_PROBLEM_. Transcribe, word for word, all of the entries below, and exclude any pictures from the copy.

[RECORDS SUPPLIED Boundary: Start]

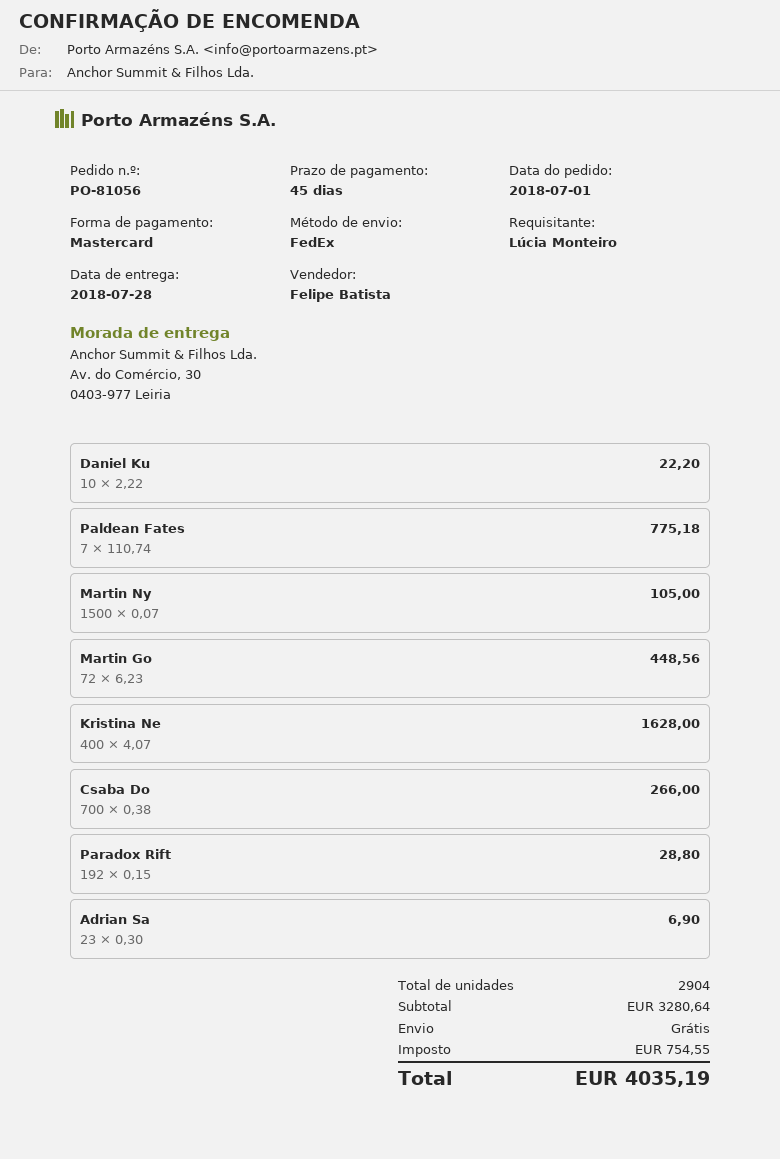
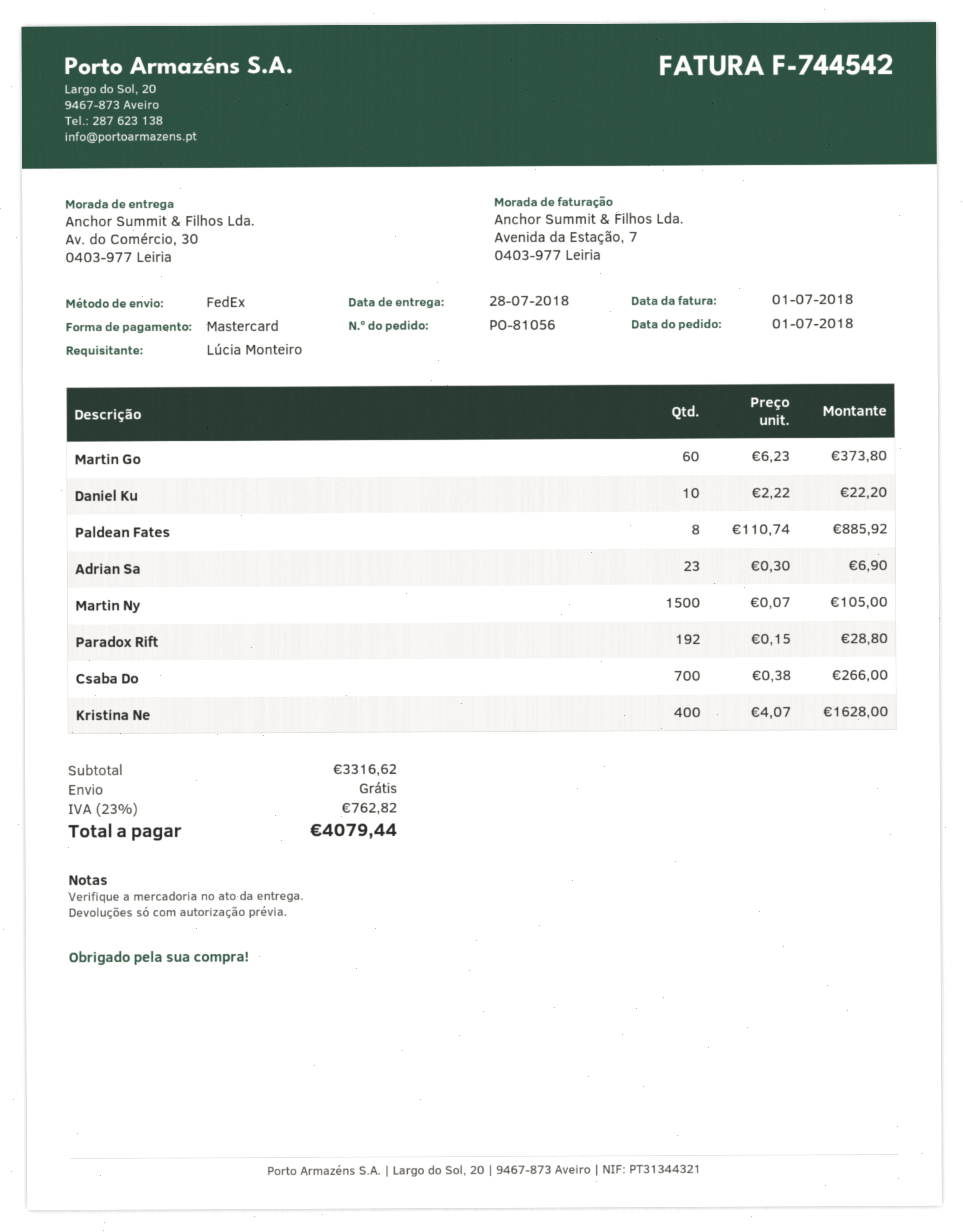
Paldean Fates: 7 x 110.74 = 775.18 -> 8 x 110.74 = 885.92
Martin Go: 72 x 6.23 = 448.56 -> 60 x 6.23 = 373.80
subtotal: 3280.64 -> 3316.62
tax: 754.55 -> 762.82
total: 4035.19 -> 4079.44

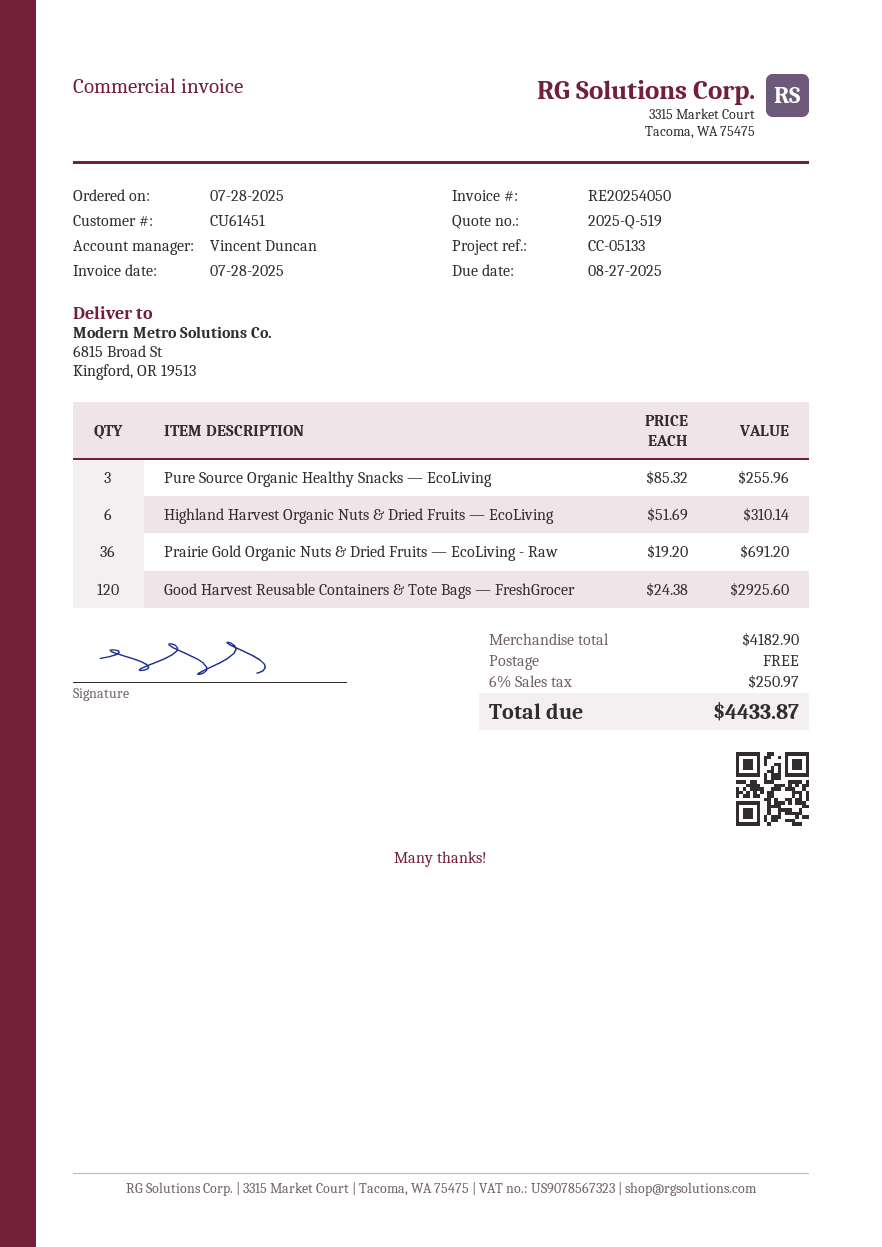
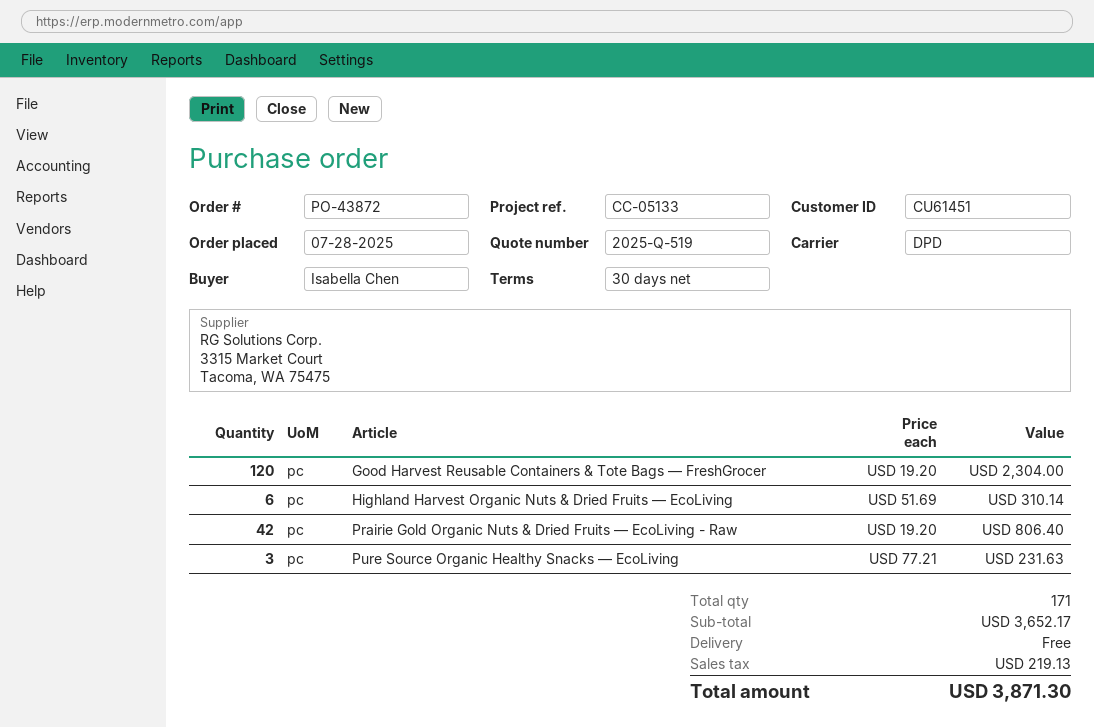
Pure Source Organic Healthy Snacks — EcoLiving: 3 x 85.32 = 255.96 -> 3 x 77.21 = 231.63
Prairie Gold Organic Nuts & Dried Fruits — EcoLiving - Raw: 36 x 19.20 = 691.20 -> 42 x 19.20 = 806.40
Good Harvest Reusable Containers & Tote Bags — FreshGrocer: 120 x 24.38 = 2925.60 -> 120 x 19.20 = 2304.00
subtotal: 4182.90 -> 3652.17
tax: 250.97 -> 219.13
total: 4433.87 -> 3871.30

[RECORDS SUPPLIED Boundary: End]

_ANSWER SPACE_.
Paldean Fates: 7 x 110.74 = 775.18 -> 8 x 110.74 = 885.92
Martin Go: 72 x 6.23 = 448.56 -> 60 x 6.23 = 373.80
subtotal: 3280.64 -> 3316.62
tax: 754.55 -> 762.82
total: 4035.19 -> 4079.44

Pure Source Organic Healthy Snacks — EcoLiving: 3 x 85.32 = 255.96 -> 3 x 77.21 = 231.63
Prairie Gold Organic Nuts & Dried Fruits — EcoLiving - Raw: 36 x 19.20 = 691.20 -> 42 x 19.20 = 806.40
Good Harvest Reusable Containers & Tote Bags — FreshGrocer: 120 x 24.38 = 2925.60 -> 120 x 19.20 = 2304.00
subtotal: 4182.90 -> 3652.17
tax: 250.97 -> 219.13
total: 4433.87 -> 3871.30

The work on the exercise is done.